[OS X TeX] Installing packages

Adam Maxwell amaxwell at mac.com
Sat Jun 5 16:56:47 EDT 2004


On 5 Jun, 2004, at 14:20, Gerben Wierda wrote:

> On Jun 5, 2004, at 4:24 PM, Fernando Pereira wrote:
>
>> What about keeping the .cab installs away from the main TeX tree by 
>> placing them in the user's ~/Library tree?
>
> This would break the update system. Suppose you have version 1 of 
> package A and version 2 of package B in your standard teTeX tree. Now, 
> the MiKTeX repository has version 2 of package A and version 1 of 
> package B. How are you going to decide what you want to install if 
> there is no way to detect the relation between a MiKTeX version and a 
> teTeX version?
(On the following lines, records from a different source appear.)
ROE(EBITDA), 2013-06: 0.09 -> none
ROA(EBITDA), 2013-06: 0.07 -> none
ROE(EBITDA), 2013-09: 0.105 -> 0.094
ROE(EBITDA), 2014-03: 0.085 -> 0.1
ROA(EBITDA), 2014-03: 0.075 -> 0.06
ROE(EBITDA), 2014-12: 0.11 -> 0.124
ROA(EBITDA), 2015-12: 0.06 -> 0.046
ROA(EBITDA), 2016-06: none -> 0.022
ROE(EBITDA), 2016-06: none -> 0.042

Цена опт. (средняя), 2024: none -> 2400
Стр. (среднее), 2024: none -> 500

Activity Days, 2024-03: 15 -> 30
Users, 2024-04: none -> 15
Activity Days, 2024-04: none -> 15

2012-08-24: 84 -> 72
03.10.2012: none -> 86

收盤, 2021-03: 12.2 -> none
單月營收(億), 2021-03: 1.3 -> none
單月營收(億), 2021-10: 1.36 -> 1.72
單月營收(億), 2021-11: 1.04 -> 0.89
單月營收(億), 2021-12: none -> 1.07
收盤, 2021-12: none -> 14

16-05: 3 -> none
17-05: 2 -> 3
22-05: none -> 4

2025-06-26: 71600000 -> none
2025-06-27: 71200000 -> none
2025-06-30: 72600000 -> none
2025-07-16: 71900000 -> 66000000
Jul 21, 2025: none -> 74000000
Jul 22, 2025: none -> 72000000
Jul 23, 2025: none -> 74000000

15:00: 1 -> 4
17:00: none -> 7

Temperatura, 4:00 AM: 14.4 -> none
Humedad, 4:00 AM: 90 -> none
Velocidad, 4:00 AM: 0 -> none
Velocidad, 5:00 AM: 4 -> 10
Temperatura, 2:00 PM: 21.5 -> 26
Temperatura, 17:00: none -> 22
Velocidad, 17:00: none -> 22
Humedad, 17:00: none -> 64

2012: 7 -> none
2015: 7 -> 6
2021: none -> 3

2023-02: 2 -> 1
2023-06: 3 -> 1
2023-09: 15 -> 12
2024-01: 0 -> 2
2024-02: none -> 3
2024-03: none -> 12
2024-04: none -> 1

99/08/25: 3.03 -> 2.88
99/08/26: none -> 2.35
And that is only one of your problems.
>
> Using the MiKTeX system probably means going all-MiKTeX. And I do not 
> know if that is an improvement over the current stable and reasonably 
> up-to-date situation.

Right, there are enough chances now to screw up a working system 
without mixing them up like that :).  I'd rather see an installer 
implemented using the CTAN than depend on MiKTeX/cab files, and then 
file dates shouldn't be a problem, as CTAN is necessarily up-to-date 
(AFAIU).

Personally the only use I would have for this is installing obscure 
packages that aren't in gwTeX (and probably shouldn't be), and I 
install those in ~/Library/texmf.  The present way of doing this is 
lame, though, as you must A) know the name of the package you want from 
CTAN and B) know what to do with the various files (.ins, .dtx, .bst, 
.sty, .cls) according to the TDS.  This confuses users, and is easy to 
forget the details until you've done it a few times.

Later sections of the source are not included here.